-- Provided records follows --
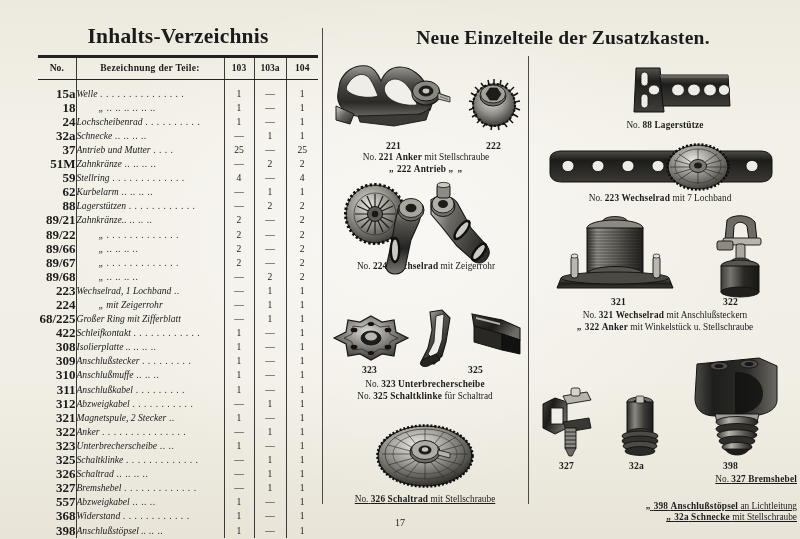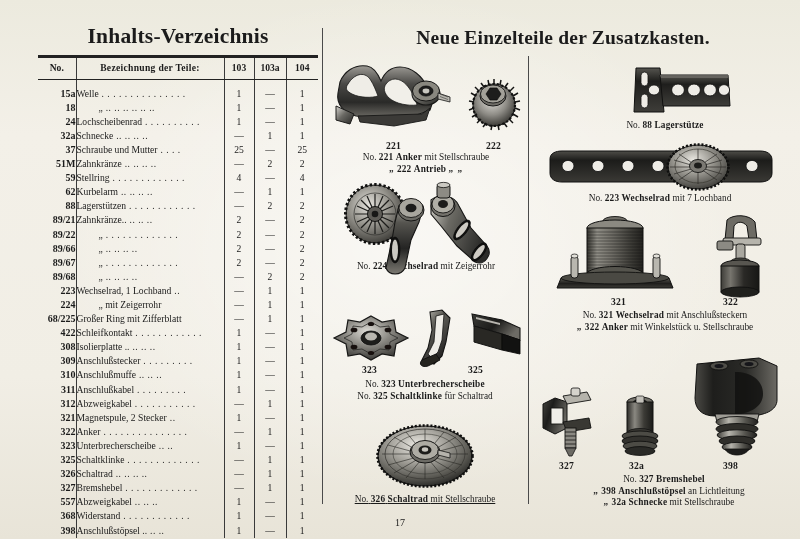--- a/index.html
+++ b/index.html
@@ -65,28 +65,29 @@
     border-bottom: 1.6px solid #222;
     border-top: 1.2px solid #222;
   }
   table.toc thead th.h-desc { letter-spacing: .3px; }
   table.toc th.vl, table.toc td.vl { border-left: 1px solid #3a3a3a; }
 
   td.c-no {
     text-align: right;
     padding-right: 5px;
     font-weight: bold;
-    font-size: 10px;
+    font-size: 13px;
     white-space: nowrap;
   }
   td.c-desc {
     padding-left: 5px;
     font-size: 9.6px;
     white-space: nowrap;
     position: relative;
+    font-style: italic;
   }
   td.c-desc .dots {
     color: #222;
     letter-spacing: .5px;
   }
   td.c-qty {
     text-align: center;
     font-size: 9.6px;
   }
   .spacer-row td { height: 7px; line-height: 7px; }
@@ -126,21 +127,21 @@
     font-size: 9.6px;
     font-weight: bold;
     letter-spacing: .2px;
   }
   .cap {
     font-size: 9.3px;
     line-height: 11.5px;
     white-space: nowrap;
     text-align: center;
   }
-  .cap.left { text-align: center; }
+  .cap.left { text-align: right; text-decoration: underline; }
   .cap b { font-weight: bold; letter-spacing: .2px; }
   .cap .lead { font-weight: normal; }
   .cap .dq { font-weight: bold; letter-spacing: 1px; }
 
   
   #pagenum {
     position: absolute;
     left: 0; right: 0;
     top: 517px;
     text-align: center;
@@ -207,21 +208,21 @@
           </tr>
           <tr>
             <td class="c-no">32a</td>
             <td class="c-desc vl"><span>Schnecke</span><span class="dots"> .. .. .. ..</span></td>
             <td class="c-qty vl">—</td>
             <td class="c-qty vl">1</td>
             <td class="c-qty vl">1</td>
           </tr>
           <tr>
             <td class="c-no">37</td>
-            <td class="c-desc vl"><span>Schraube und Mutter</span><span class="dots"> . . . .</span></td>
+            <td class="c-desc vl"><span>Antrieb und Mutter</span><span class="dots"> . . . .</span></td>
             <td class="c-qty vl">25</td>
             <td class="c-qty vl">—</td>
             <td class="c-qty vl">25</td>
           </tr>
           <tr>
             <td class="c-no">51M</td>
             <td class="c-desc vl"><span>Zahnkränze</span><span class="dots"> .. .. .. ..</span></td>
             <td class="c-qty vl">—</td>
             <td class="c-qty vl">2</td>
             <td class="c-qty vl">2</td>
@@ -942,21 +943,21 @@
     <div class="fig-num-row" style="margin-top:104px; height:13px;">
       <span class="fig-num" style="left:28px;">327</span>
       <span class="fig-num" style="left:98px;">32a</span>
       <span class="fig-num" style="left:192px;">398</span>
     </div>
     <div class="cap left" style="margin-top:1px; padding-left:0px;">
       <span class="lead">No.</span>
       <b>327</b>
       <b>Bremshebel</b>
     </div>
-    <div class="cap left" style="padding-left:10px;">
+    <div class="cap left" style="padding-left:10px;margin-top:15px;">
       <span class="dq">„</span>
       <b>398</b>
       <b>Anschlußstöpsel</b>
       <span>an Lichtleitung</span>
     </div>
     <div class="cap left" style="padding-left:10px;">
       <span class="dq">„</span>
       <b>32a</b>
       <b>Schnecke</b>
       <span>mit Stellschraube</span>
-- Provided records concluded --
Problem statement
Transcribe every record exactly and omit each image.

Output of the exercise
--- a/index.html
+++ b/index.html
@@ -65,28 +65,29 @@
     border-bottom: 1.6px solid #222;
     border-top: 1.2px solid #222;
   }
   table.toc thead th.h-desc { letter-spacing: .3px; }
   table.toc th.vl, table.toc td.vl { border-left: 1px solid #3a3a3a; }
 
   td.c-no {
     text-align: right;
     padding-right: 5px;
     font-weight: bold;
-    font-size: 10px;
+    font-size: 13px;
     white-space: nowrap;
   }
   td.c-desc {
     padding-left: 5px;
     font-size: 9.6px;
     white-space: nowrap;
     position: relative;
+    font-style: italic;
   }
   td.c-desc .dots {
     color: #222;
     letter-spacing: .5px;
   }
   td.c-qty {
     text-align: center;
     font-size: 9.6px;
   }
   .spacer-row td { height: 7px; line-height: 7px; }
@@ -126,21 +127,21 @@
     font-size: 9.6px;
     font-weight: bold;
     letter-spacing: .2px;
   }
   .cap {
     font-size: 9.3px;
     line-height: 11.5px;
     white-space: nowrap;
     text-align: center;
   }
-  .cap.left { text-align: center; }
+  .cap.left { text-align: right; text-decoration: underline; }
   .cap b { font-weight: bold; letter-spacing: .2px; }
   .cap .lead { font-weight: normal; }
   .cap .dq { font-weight: bold; letter-spacing: 1px; }
 
   
   #pagenum {
     position: absolute;
     left: 0; right: 0;
     top: 517px;
     text-align: center;
@@ -207,21 +208,21 @@
           </tr>
           <tr>
             <td class="c-no">32a</td>
             <td class="c-desc vl"><span>Schnecke</span><span class="dots"> .. .. .. ..</span></td>
             <td class="c-qty vl">—</td>
             <td class="c-qty vl">1</td>
             <td class="c-qty vl">1</td>
           </tr>
           <tr>
             <td class="c-no">37</td>
-            <td class="c-desc vl"><span>Schraube und Mutter</span><span class="dots"> . . . .</span></td>
+            <td class="c-desc vl"><span>Antrieb und Mutter</span><span class="dots"> . . . .</span></td>
             <td class="c-qty vl">25</td>
             <td class="c-qty vl">—</td>
             <td class="c-qty vl">25</td>
           </tr>
           <tr>
             <td class="c-no">51M</td>
             <td class="c-desc vl"><span>Zahnkränze</span><span class="dots"> .. .. .. ..</span></td>
             <td class="c-qty vl">—</td>
             <td class="c-qty vl">2</td>
             <td class="c-qty vl">2</td>
@@ -942,21 +943,21 @@
     <div class="fig-num-row" style="margin-top:104px; height:13px;">
       <span class="fig-num" style="left:28px;">327</span>
       <span class="fig-num" style="left:98px;">32a</span>
       <span class="fig-num" style="left:192px;">398</span>
     </div>
     <div class="cap left" style="margin-top:1px; padding-left:0px;">
       <span class="lead">No.</span>
       <b>327</b>
       <b>Bremshebel</b>
     </div>
-    <div class="cap left" style="padding-left:10px;">
+    <div class="cap left" style="padding-left:10px;margin-top:15px;">
       <span class="dq">„</span>
       <b>398</b>
       <b>Anschlußstöpsel</b>
       <span>an Lichtleitung</span>
     </div>
     <div class="cap left" style="padding-left:10px;">
       <span class="dq">„</span>
       <b>32a</b>
       <b>Schnecke</b>
       <span>mit Stellschraube</span>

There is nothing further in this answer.